● **Work request**: Each line of the records below that holds "your" should be returned.

Material to process Start Marker

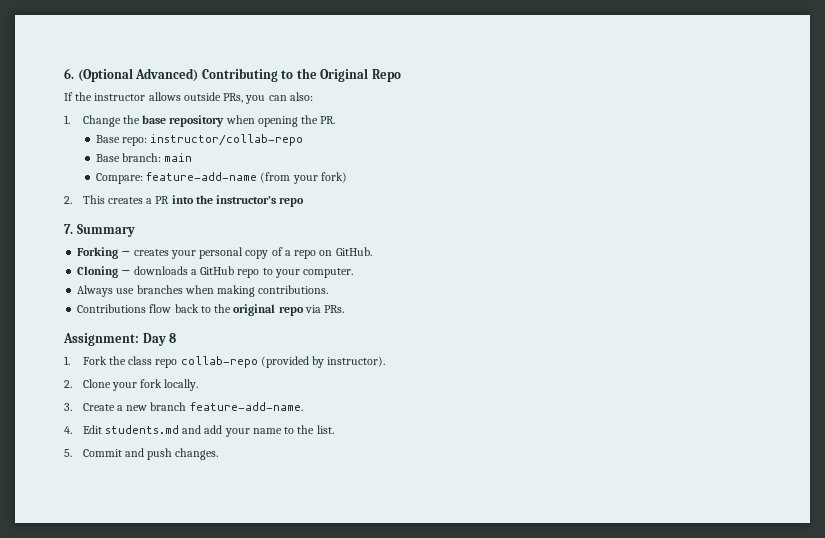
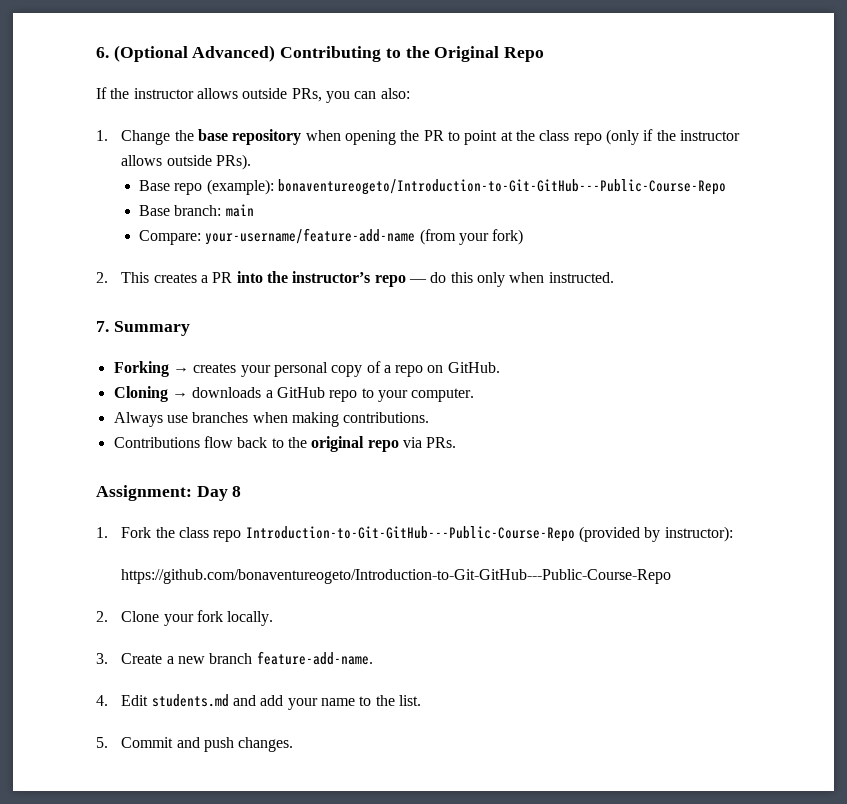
- 1. Change the base repository when opening the PR.
- Base repo: instructor/collab-repo
+ 1. Change the base repository when opening the PR to point at the class repo (only if the instructor allows outside PRs).
+ Base repo (example): bonaventureogeto/Introduction-to-Git-GitHub---Public-Course-Repo
- Compare: feature-add-name (from your fork)
+ Compare: your-username/feature-add-name (from your fork)
- 2. This creates a PR into the instructor’s repo
+ 2. This creates a PR into the instructor’s repo — do this only when instructed.
- 1. Fork the class repo collab-repo (provided by instructor).
+ 1. Fork the class repo Introduction-to-Git-GitHub---Public-Course-Repo (provided by instructor):
+ https://github.com/bonaventureogeto/Introduction-to-Git-GitHub---Public-Course-Repo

Material to process End Marker

● **Result of the task**:
- Compare: feature-add-name (from your fork)
+ Compare: your-username/feature-add-name (from your fork)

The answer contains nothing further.